What follows is but the briefest of outlines and will be enhanced and refined throughout the project.
Epigenetic effects fragment generation/characterization –> gene expression studies in target –> data corrections to allow for unobserved variables –> effects of previously undiscovered genes and “apparently” non-coding RNA’s –> effects of miRNAs & lncRNAs –> copy number associations with gene expression –> data reduction through statistical methods –> further gene analysis to identify driver/controller genes –> recalculations –> extensive review and definition of pathway and systems with emphasis on structures and intercorrelations –> predictive modeling of complex systems –> crosstalk between signaling pathways –> biological feedback to effects of the proto-drug –> evaluation of efficacy
It is apparent that this is only the briefest summary of what is necessary, but certainly not sufficient. Also, the order of the steps needs to be examined and modified by input from the appropriate laboratories. Even more pertinent is the insertion of toxicology studies at several points in the map, the first insertion to be as early in the process as possible.

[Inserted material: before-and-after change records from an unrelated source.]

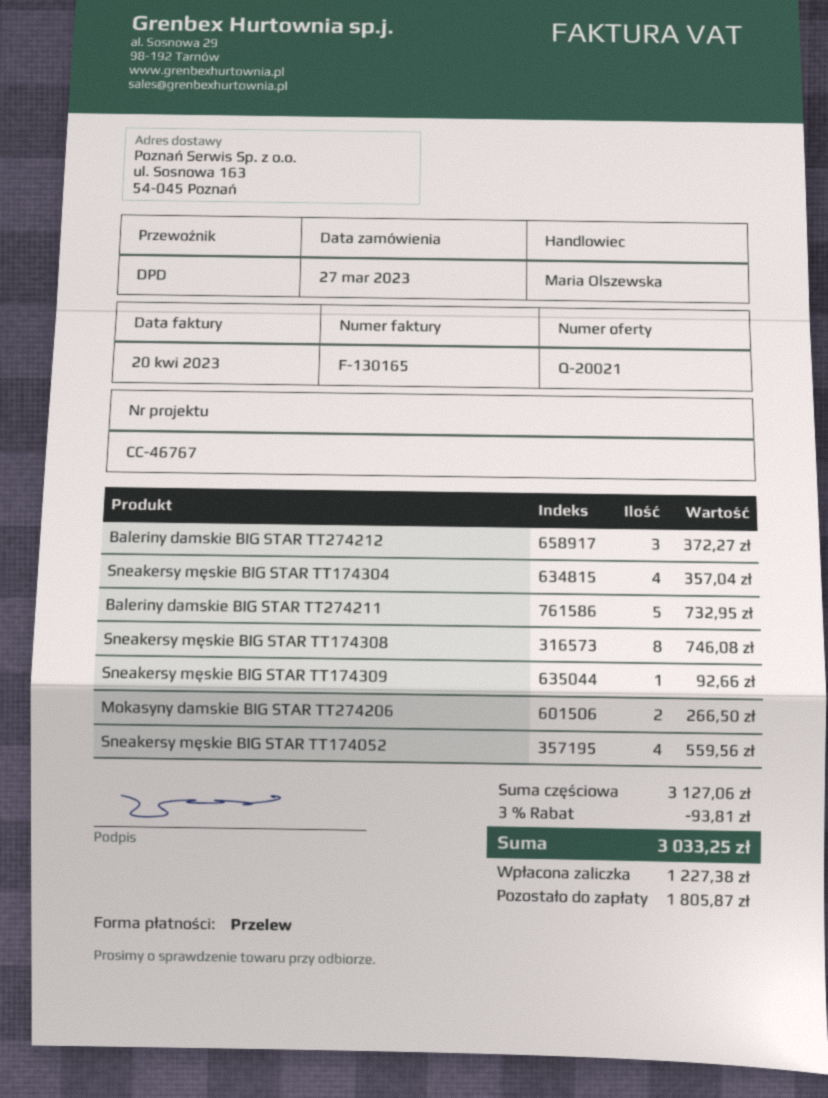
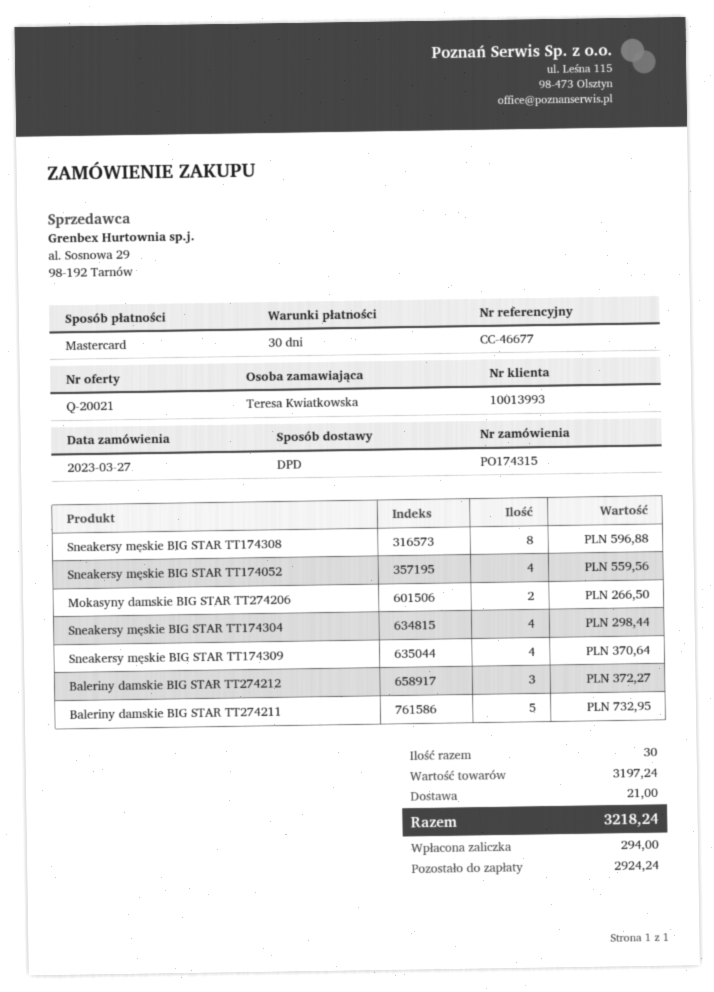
reference: CC-46767 -> CC-46677
payment method: bank transfer -> Mastercard
Sneakersy męskie BIG STAR TT174304: 4 for 357.04 -> 4 for 298.44
Sneakersy męskie BIG STAR TT174308: 8 for 746.08 -> 8 for 596.88
Sneakersy męskie BIG STAR TT174309: 1 for 92.66 -> 4 for 370.64
subtotal: 3127.06 -> 3197.24
discount: 3% = 93.81 -> none
shipping: none -> 21.00
total: 3033.25 -> 3218.24
deposit: 1227.38 -> 294.00
balance: 1805.87 -> 2924.24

The notion of massive collaborations across laboratories and industries, with government included, is not new. The massive efforts developing the atomic bomb during WW II effectively demonstrated what could be done by a large number of dedicated and brilliant individuals. It badly needs to be done again.
Now, however, it needs to be done to attack a massively complex problem that is far more complicated than any “physical” system. The question now is, are we ready to do this?